__Source material__.
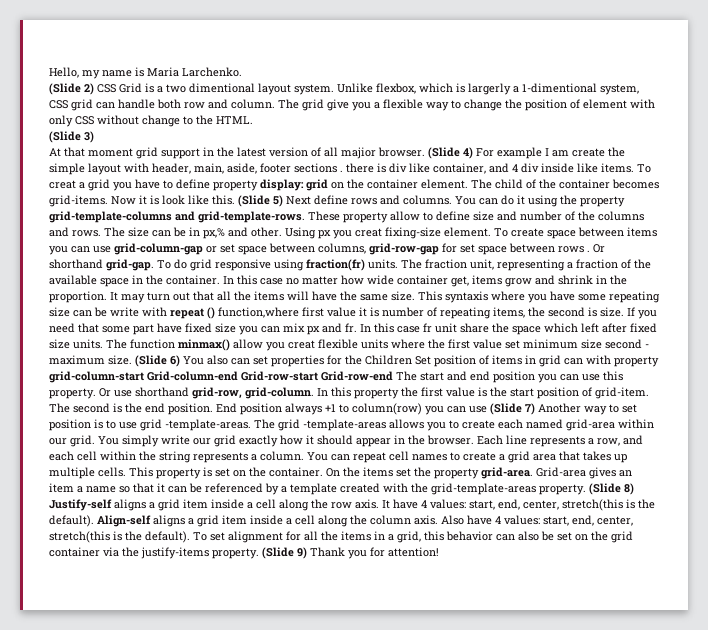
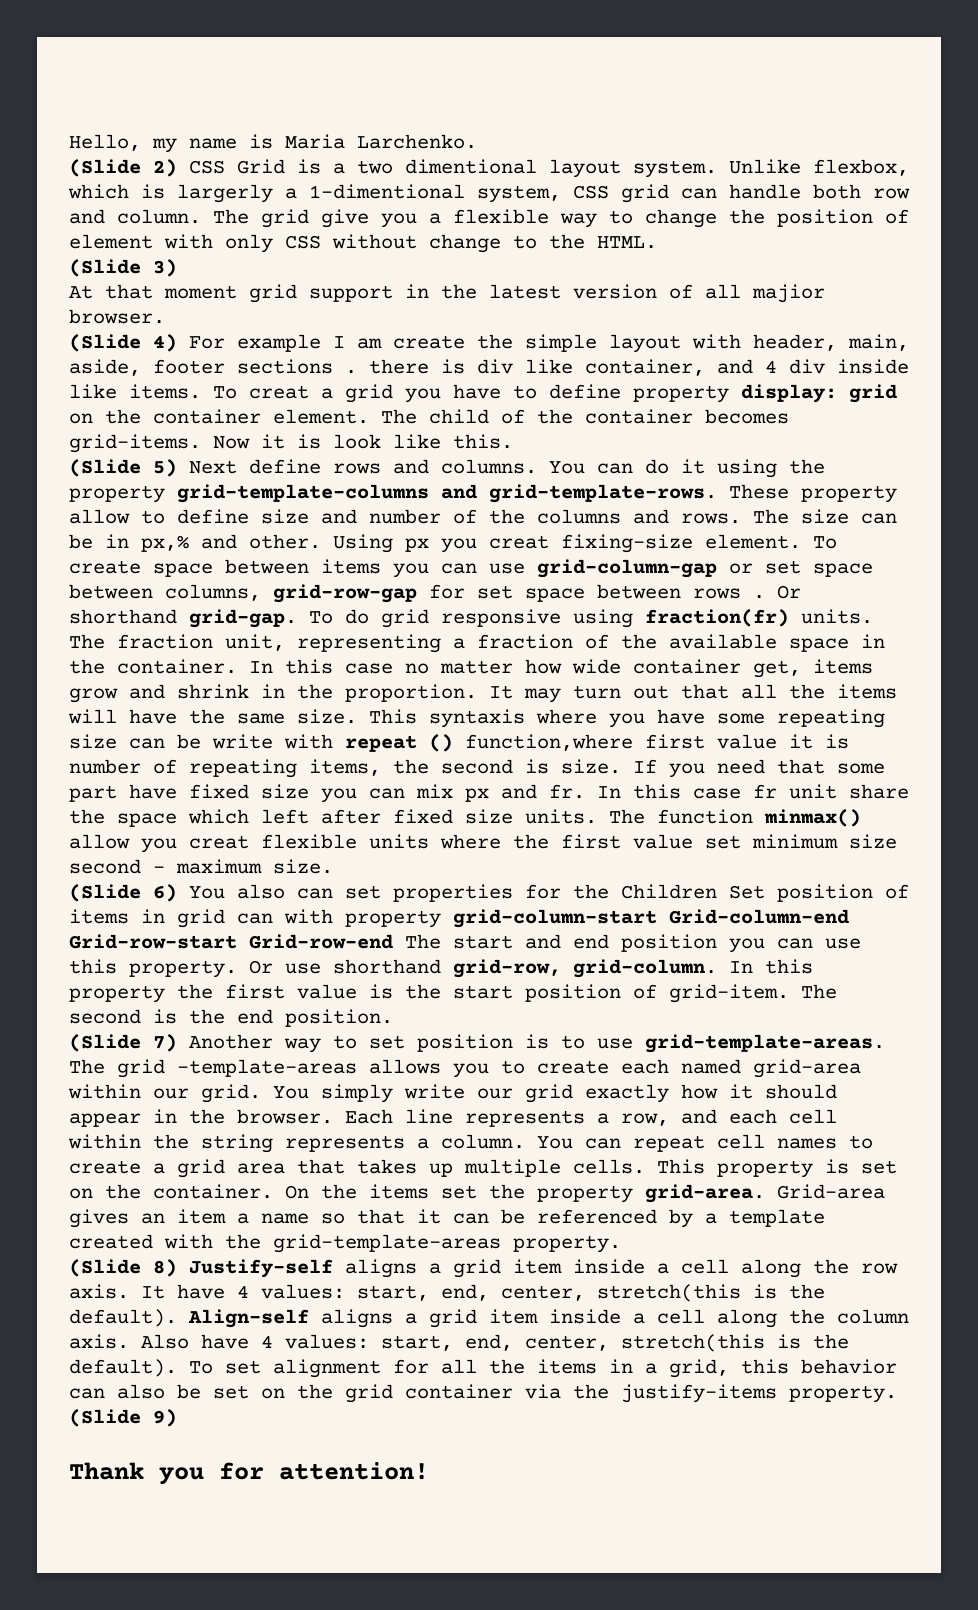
- At that moment grid support in the latest version of all majior browser. (Slide 4) For example I am create the simple layout with header, main, aside, footer sections . there is div like container, and 4 div inside like items.
+ At that moment grid support in the latest version of all majior browser.
+ (Slide 4) For example I am create the simple layout with header, main, aside, footer sections . there is div like container, and 4 div inside like items.
- Now it is look like this. (Slide 5) Next define rows and columns.
+ Now it is look like this.
+ (Slide 5) Next define rows and columns.
- The function minmax() allow you creat flexible units where the first value set minimum size second - maximum size. (Slide 6) You also can set properties for the Children Set position of items in grid can with property grid-column-start Grid-column-end Grid-row-start Grid-row-end The start and end position you can use this property.
+ The function minmax() allow you creat flexible units where the first value set minimum size second - maximum size.
+ (Slide 6) You also can set properties for the Children Set position of items in grid can with property grid-column-start Grid-column-end Grid-row-start Grid-row-end The start and end position you can use this property.
- The second is the end position. End position always +1 to column(row) you can use (Slide 7) Another way to set position is to use grid -template-areas.
+ The second is the end position.
+ (Slide 7) Another way to set position is to use grid-template-areas.
- Grid-area gives an item a name so that it can be referenced by a template created with the grid-template-areas property. (Slide 8) Justify-self aligns a grid item inside a cell along the row axis.
+ Grid-area gives an item a name so that it can be referenced by a template created with the grid-template-areas property.
+ (Slide 8) Justify-self aligns a grid item inside a cell along the row axis.
- (Slide 9) Thank you for attention!
+ (Slide 9)
+ Thank you for attention!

__Activity__. Begin at the line containing "- The second" and reproduce each line through the end of the records above.

__Answer to the problem__.
- The second is the end position. End position always +1 to column(row) you can use (Slide 7) Another way to set position is to use grid -template-areas.
+ The second is the end position.
+ (Slide 7) Another way to set position is to use grid-template-areas.
- Grid-area gives an item a name so that it can be referenced by a template created with the grid-template-areas property. (Slide 8) Justify-self aligns a grid item inside a cell along the row axis.
+ Grid-area gives an item a name so that it can be referenced by a template created with the grid-template-areas property.
+ (Slide 8) Justify-self aligns a grid item inside a cell along the row axis.
- (Slide 9) Thank you for attention!
+ (Slide 9)
+ Thank you for attention!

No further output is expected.